(Problem): Please return every line below that contains the string "open".

(Input data):

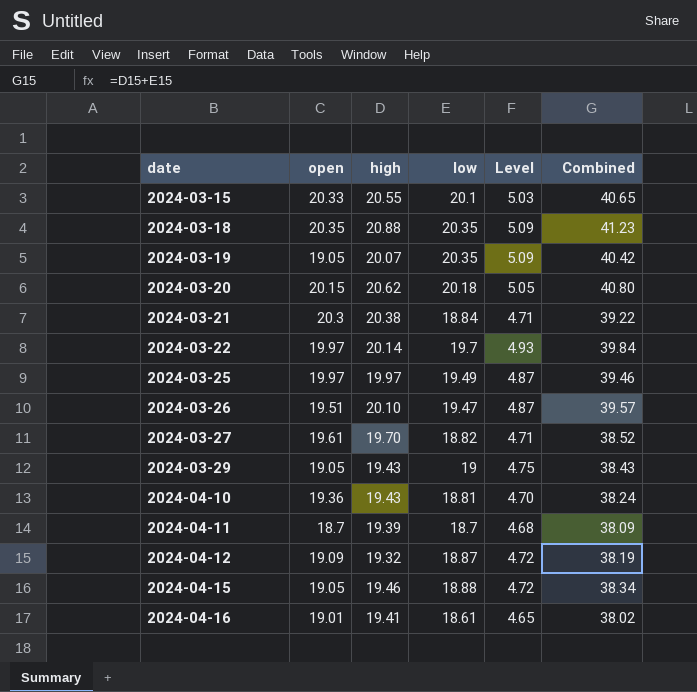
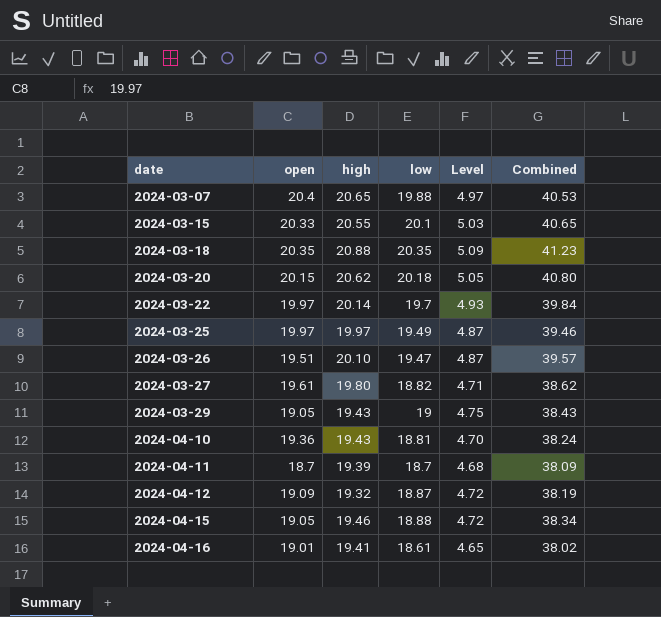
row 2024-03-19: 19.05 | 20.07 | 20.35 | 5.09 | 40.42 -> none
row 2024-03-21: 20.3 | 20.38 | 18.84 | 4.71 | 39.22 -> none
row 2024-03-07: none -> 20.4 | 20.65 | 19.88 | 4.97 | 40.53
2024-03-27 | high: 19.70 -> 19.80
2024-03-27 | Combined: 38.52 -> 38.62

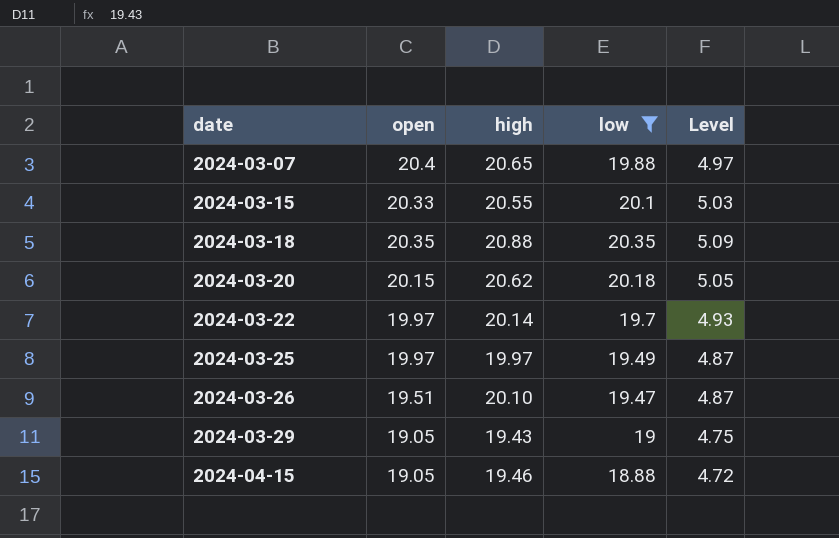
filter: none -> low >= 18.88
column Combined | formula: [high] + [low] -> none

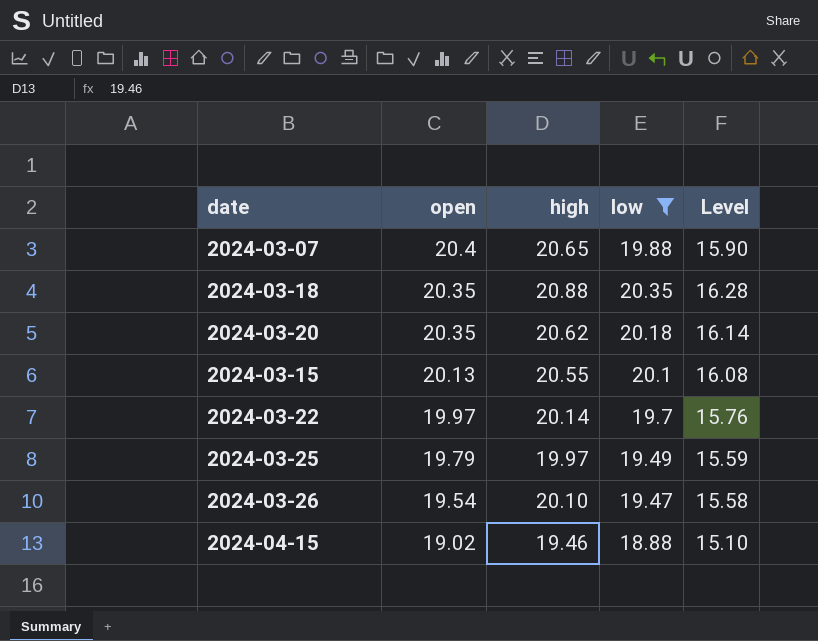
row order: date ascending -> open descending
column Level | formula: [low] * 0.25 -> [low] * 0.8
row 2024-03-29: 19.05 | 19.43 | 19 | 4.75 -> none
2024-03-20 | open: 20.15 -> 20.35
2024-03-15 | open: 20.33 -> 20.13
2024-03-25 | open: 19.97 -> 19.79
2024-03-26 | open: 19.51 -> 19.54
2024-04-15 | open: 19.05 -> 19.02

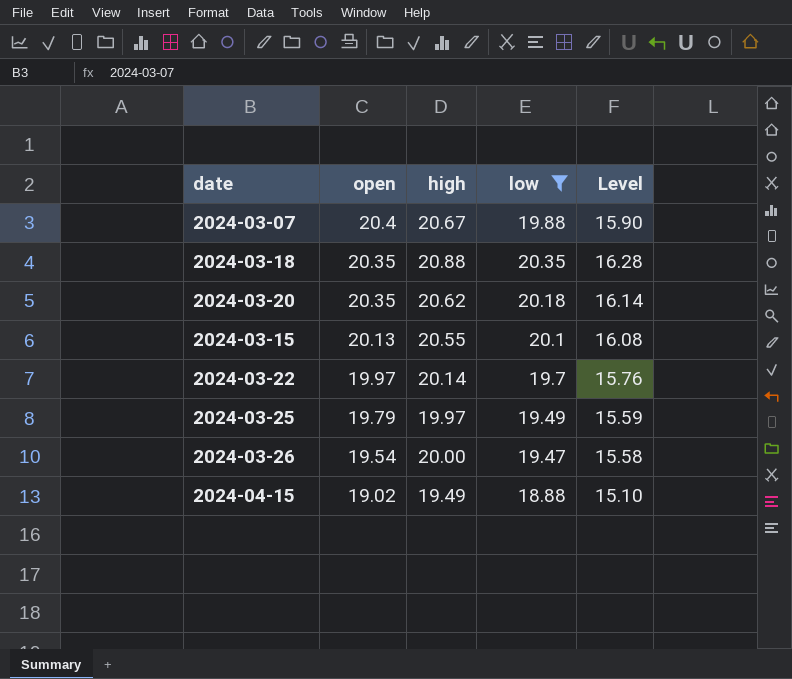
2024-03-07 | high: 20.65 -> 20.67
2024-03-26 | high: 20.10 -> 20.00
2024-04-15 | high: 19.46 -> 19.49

(Answer to the problem):
row order: date ascending -> open descending
2024-03-20 | open: 20.15 -> 20.35
2024-03-15 | open: 20.33 -> 20.13
2024-03-25 | open: 19.97 -> 19.79
2024-03-26 | open: 19.51 -> 19.54
2024-04-15 | open: 19.05 -> 19.02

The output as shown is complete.